Encore des privilèges
Le
statut d’ex-boss de l’Élysée donne lieu à d’innombrables
autres privilèges, qui relèvent d’un usage développé à
discrétion et non de droits détaillés par une loi. Il conserve par
exemple celui de voyager gratuitement et dans des conditions
optimales sur les vols d’Air France, les lignes de la SNCF et les
navires de la flotte française. Quand il veut faire un tour dans les
pays étrangers, ses résidences sont assurées par les ambassades
françaises, qui s’efforcent pour le reste du séjour de lui
laisser la meilleure impression.
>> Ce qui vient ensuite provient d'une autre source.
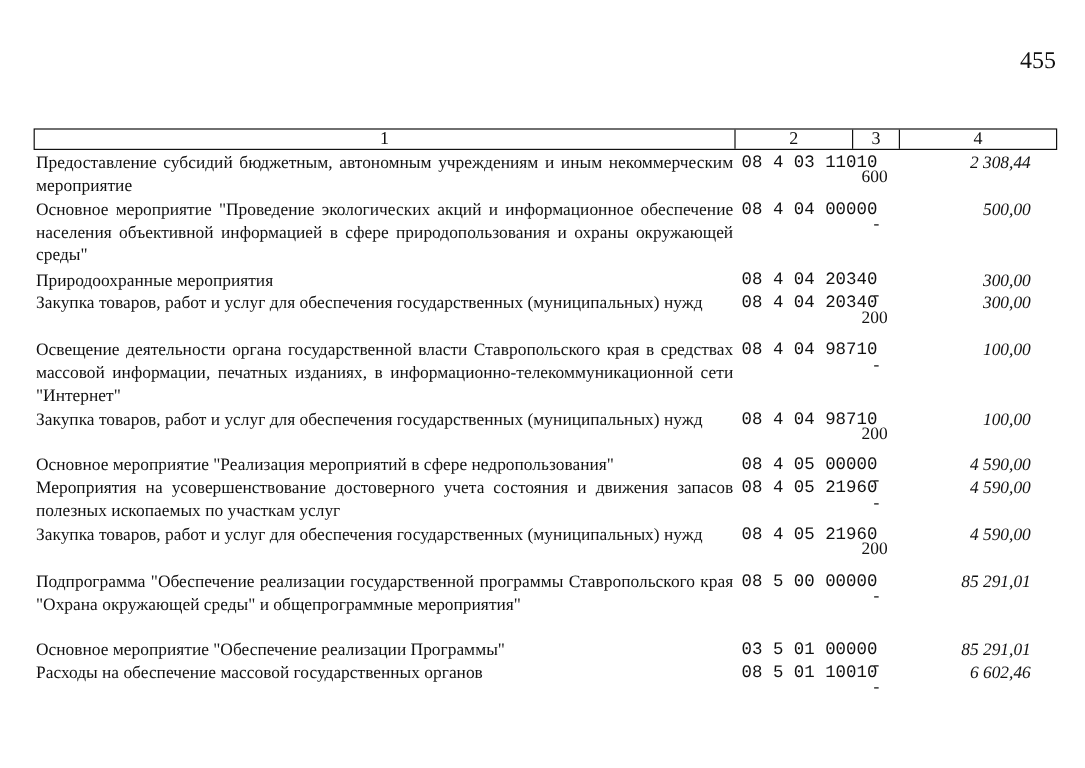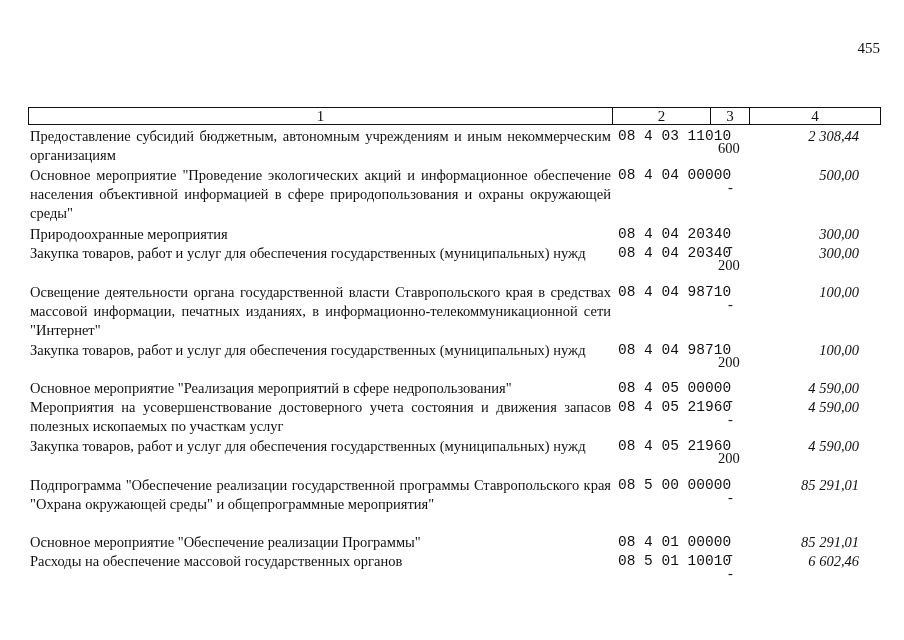"455" .page-number { font-size: 15px -> 20px }
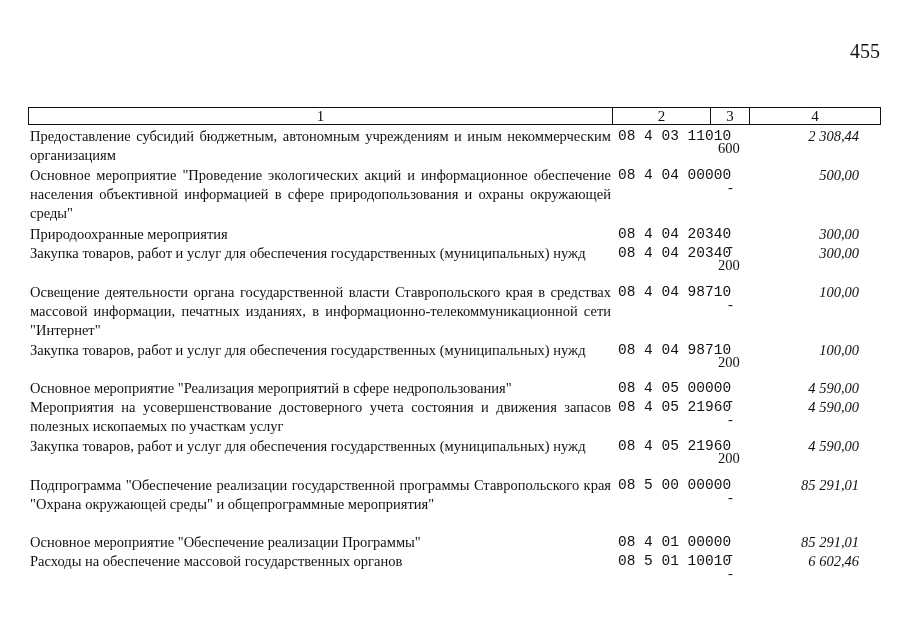"Предоставление субсидий бюджетным," div.c1 { text: организациям -> мероприятие }
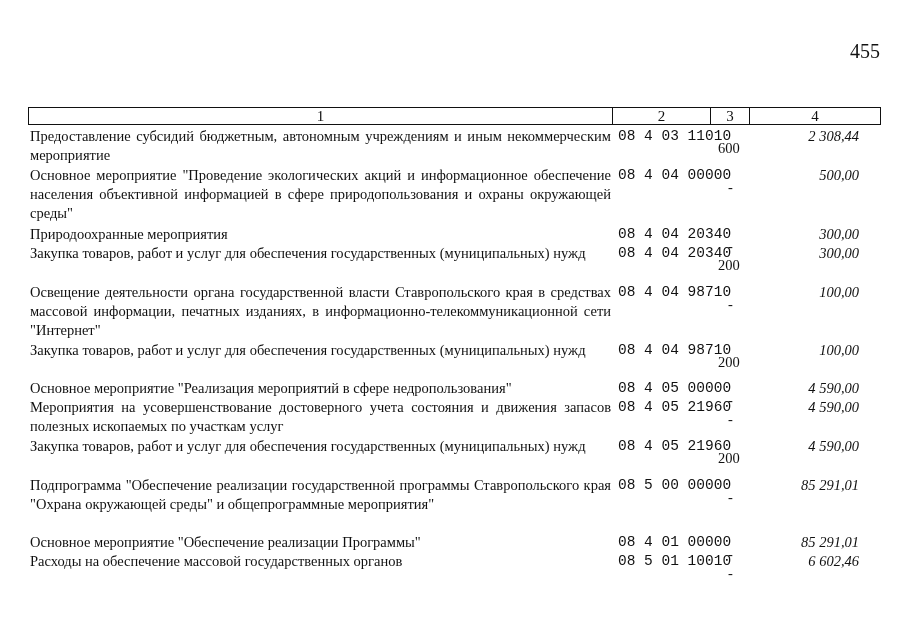"08 4 01 00000" div.c2 { text: 08 4 -> 03 5 }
Il conserve également le privilège
de disposer d’une voiture avec
chauffeur (des chauffeurs en fait qui se succèdent pendant la
journée), d’une escorte de plusieurs policiers, et de gendarmes
affectés à la tranquillité de ses appartements ou maisons. Sans
parler des collaborateurs et des locaux privés qu’il peut
conserver, aux frais de l’État, après les avoir fait aménager
pendant qu’il était en exercice pour lui servir de bureau
personnel.
Les bureaux de Nicolas
Sarkozy
Ainsi
Nicolas Sarkozy a fait reproduire à l’identique son ancien bureau
de l’Élysée, des meubles jusqu’aux bibelots, sur 323 mètres
carrés, répartis en onze pièces, au 77 rue de Miromesnil dans le
8e arrondissement de Paris. Selon Le
Figaro, il s’agit de « bureaux
mis à disposition par l’État, comme c’est l’usage pour
l’ensemble des anciens présidents de la République ». La
location desdits bureaux s’élèverait tout de même à une somme
de 15 000 euros par mois à la charge de l’État, lequel paierait
également les salaires des sept collaborateurs qui les occupent.
Toujours des scandales
On
peut tout de même trouver curieux que cet usage peu républicain,
qui favorise indéniablement le citoyen qui a profité du
fauteuil élyséen, n’ait pas fait l’objet d’un débat national
pour aboutir à une loi encadrant la situation de nos ex-chefs
d’État. Tout comme l’on peut s’étonner de la difficulté du
Parlement à en finir avec le recasage au Conseil constitutionnel
malgré les conflits d’intérêts qui peuvent surgir entre la
fonction de membre du Conseil constitutionnel et le métier d’avocat,
le premier se prononçant régulièrement sur la constitutionnalité
de divers actes, les faisant ainsi entrer ou sortir de la légalité
et donc du délit. Il est pourtant évident que cette question, qui
concerne d’ailleurs aussi les parlementaires qui cumulent leur
mission de législateur et leur activité de magistrat, débouchera
tôt ou tard sur la révélation de scandales. »
Roger
Lenglet et Jean-Luc Touly, « Les Recasés de la République ».